Dans le menu des propriétés, sélectionnez « Utiliser l’adresse de serveur DNS suivante ».
Dans les champs « Serveur DNS préferé » et « Serveur DNS auxiliaire » entrez les serveurs DNS que vous souhaitez utiliser. La meilleure façon est d’utiliser un serveur DNS spécialement fournit par votre service VPN. Si votre VPN ne possède pas de serveurs DNS que vous deviez utiliser, vous pouvez par contre utiliser des serveurs DNS publiques qui ne sont pas reliés avec votre emplacement géographique ou votre FAI, comme les serveurs OpenDNS, 208.67.222.222 et 208.67.220.220.
Répétez ce processus de spécification des adresses DNS pour chaque adaptateur sur votre VPN activé sur votre ordinateur afin de s’assurer que Windows ne reviendra jamais sur la mauvaise adresse DNS.
Les utilisateurs de Windows 10 Pro peuvent aussi désactiver la fonction Smart Multi-Homed Named Resolution via l’Éditeur de la Politique de Groupe ou Group Policy, mais nous vous recommandons aussi de suivre les étapes ci-dessus (au cas où une mise à jour future active la fonctionnalité, votre ordinateur commencera encore à divulguer des données DNS).
Pour ce faire, appuyez sur Windows+R pour exécuter la boîte de dialogue, entrer « gpedit.msc » pour lancer l’Editeur de la Politique de Groupe Local et, comme vous le verrez ci-dessous, allez sur Modèles Administratives > Réseau > DNS-Client.
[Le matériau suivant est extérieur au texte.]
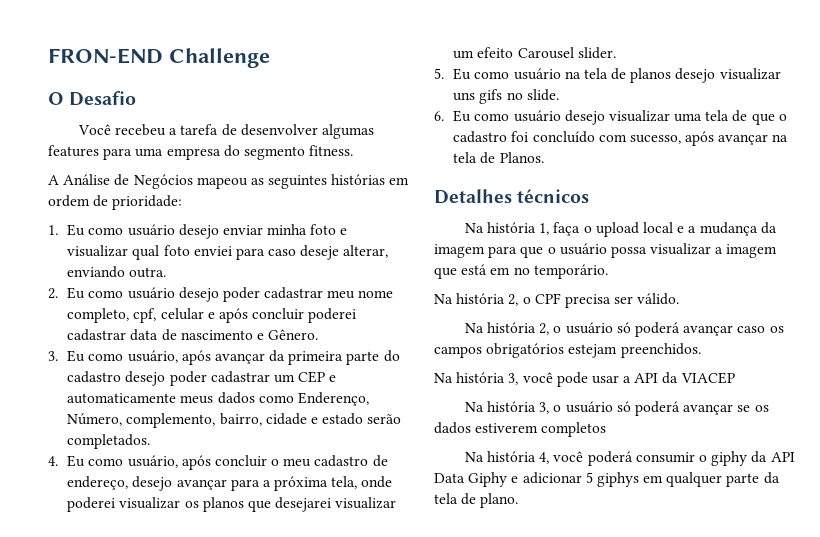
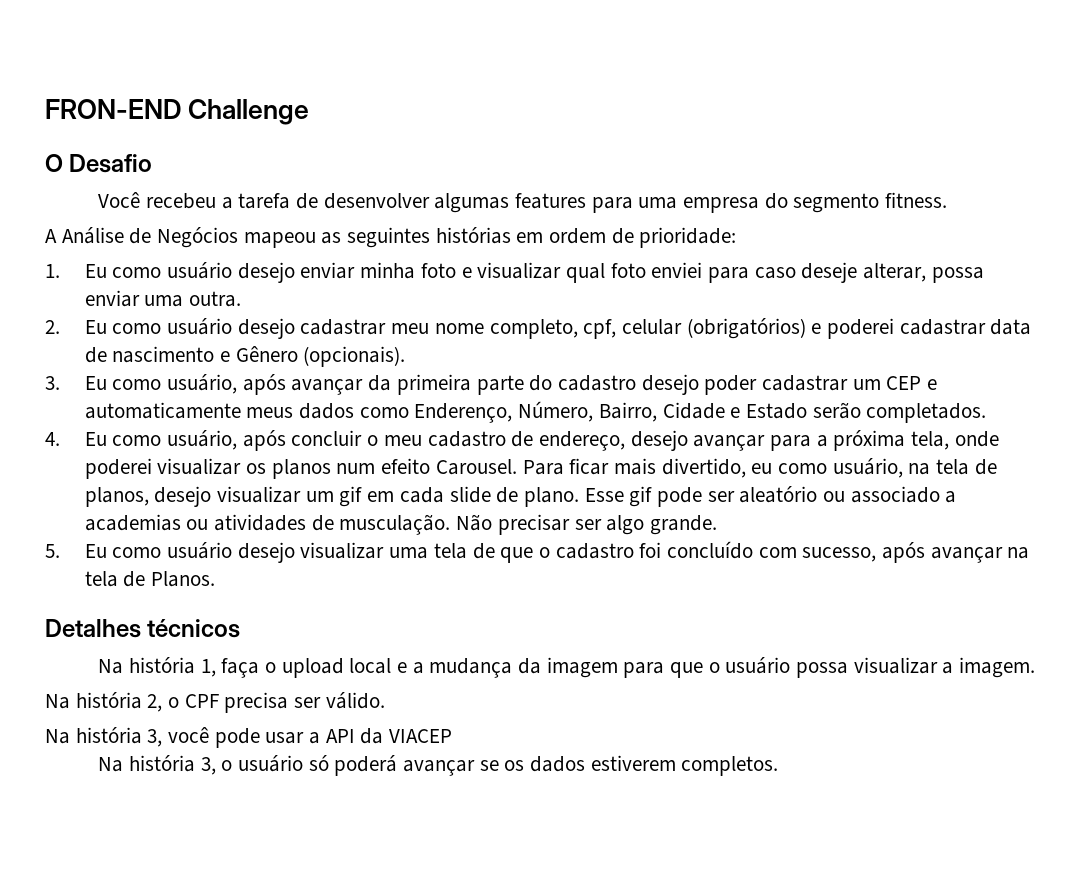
[67,266,126,278] enviando -> [931,267,984,283] [84,290,184,307] possa enviar uma
[222,287,260,302] poder -> (295, 328) none
[207,308,305,323] e após concluir -> [686,318,822,339] (obrigatórios) e
[268,329,319,340] Gênero. -> [235,346,406,367] Gênero (opcionais).
[126,413,364,428] complemento, bairro, cidade e estado -> [598,402,807,422] Bairro, Cidade e Estado
[247,497,397,512] [453,47,616,59] [434,68,781,83] [453,89,559,104] [434,111,444,121] que desejarei visualizar um efeito Carousel slider. // 5. Eu como usuário na tela de planos desejo visualizar uns gifs no slide. // 6. -> [336,458,997,478] [84,486,957,507] [84,514,717,535] [45,544,60,558] num efeito Carousel. Para ficar mais divertido, eu como usuário, na tela de planos, desejo visualizar um gif em cada slide de plano. Esse gif pode ser aleatório ou associado a academias ou atividades de musculação. Não precisar ser algo grande. // 5.
[726,244,778,258] [434,264,608,279] imagem que está em no temporário. -> [959,657,1036,678] imagem.
[464,322,784,337] [434,343,701,358] // Na história 2, o usuário só poderá avançar caso os campos obrigatórios estejam preenchidos. -> (385, 700) none
[541,422,607,437] [464,451,795,466] [434,472,780,487] [434,493,519,508] completos // Na história 4, você poderá consumir o giphy da API Data Giphy e adicionar 5 giphys em qualquer parte da tela de plano. -> [681,756,779,776] completos.

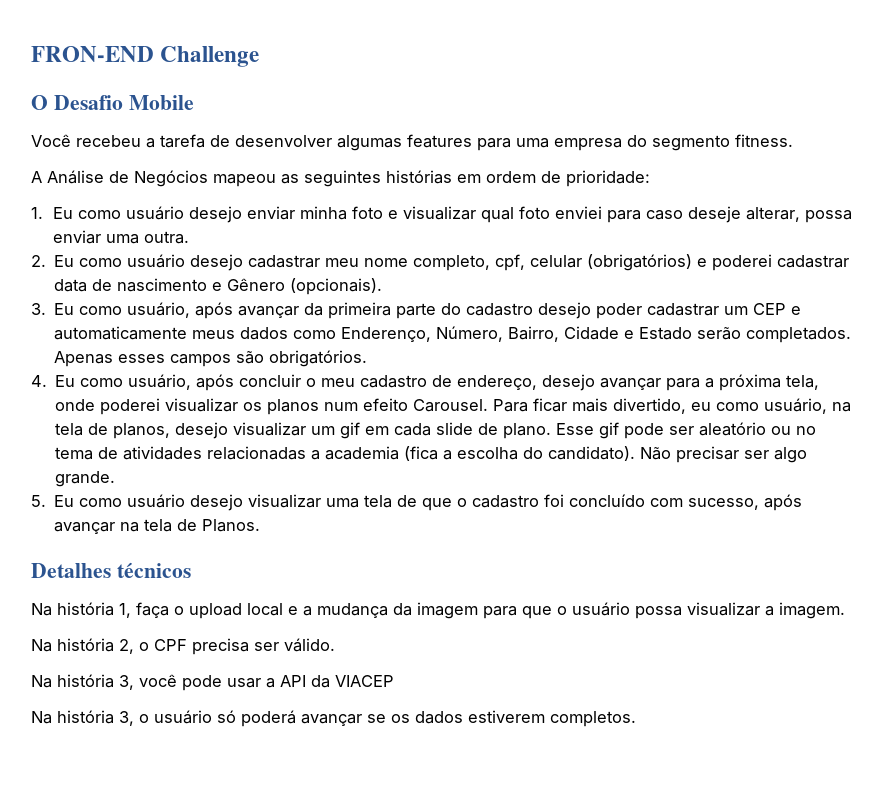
(153, 163) none -> [128,95,194,110] Mobile
(987, 413) none -> [54,350,368,367] Apenas esses campos são obrigatórios.
[850,486,957,503] [84,514,451,535] associado a academias ou atividades de musculação. -> [796,426,817,435] [55,446,636,461] no tema de atividades relacionadas a academia (fica a escolha do candidato).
Rechercher l’entrée « Eteindre smart multi-homed name resolution ».
Double cliquez sur l’entrée et sélectionnez « activé » puis appuyer sur le bouton « OK » (c’est un peu contre intuitive, mais le paramètre est « éteindre smart … » alors l’activer permet en fait au group policy d’éteindre la fonction). Pour mieux confirmer, nous recommandons d’éditer manuellement toutes vos entrées DNS même si cette modification de la politique échoue ou est altérée dans le future ou vous serez toujours protégés.
Donc avec toutes ces modifications inactives, comment interpréter maintenant notre test de brèche ?
Étant propre comme un sou neuf, notre adresse IP, notre test de brèche WebRTC, ainsi que notre adresse DNS appartiennent tous à notre nœud de sortie VPN au Pays-Bas. Aussi loin que le reste de l’internet est concerné, nous venons de la « basse terre ».
Jouez au jeu d’Investigation Privée sur votre propre connexion n’est pas exactement une manière excitante de passer une soirée, mais c’est une étape nécessaire pour vous assurer que votre connexion VPN n’est pas compromise et qu’il ne divulgue pas vos informations personnelles. Grace à l’aide des outils appropriés et d’un bon VPN, le processus est sans douleur et vos informations IP et DNS sont gardées privées.
Auteure des blogs, Aina Strauss préfère penser à « carrière » comme un verbe plutôt qu’un nom. Elle est journaliste indépendant depuis les débuts du Web et écrit sur tout, de l’informatique, de nouvelles technologies au voyage. Son but n’est autre que d’apporter plus d’informations à tous ceux qui souhaitent adopter les nouvelles technologies du Web et de les aider à sélectionner le meilleur hébergement de manière pratique et rentable.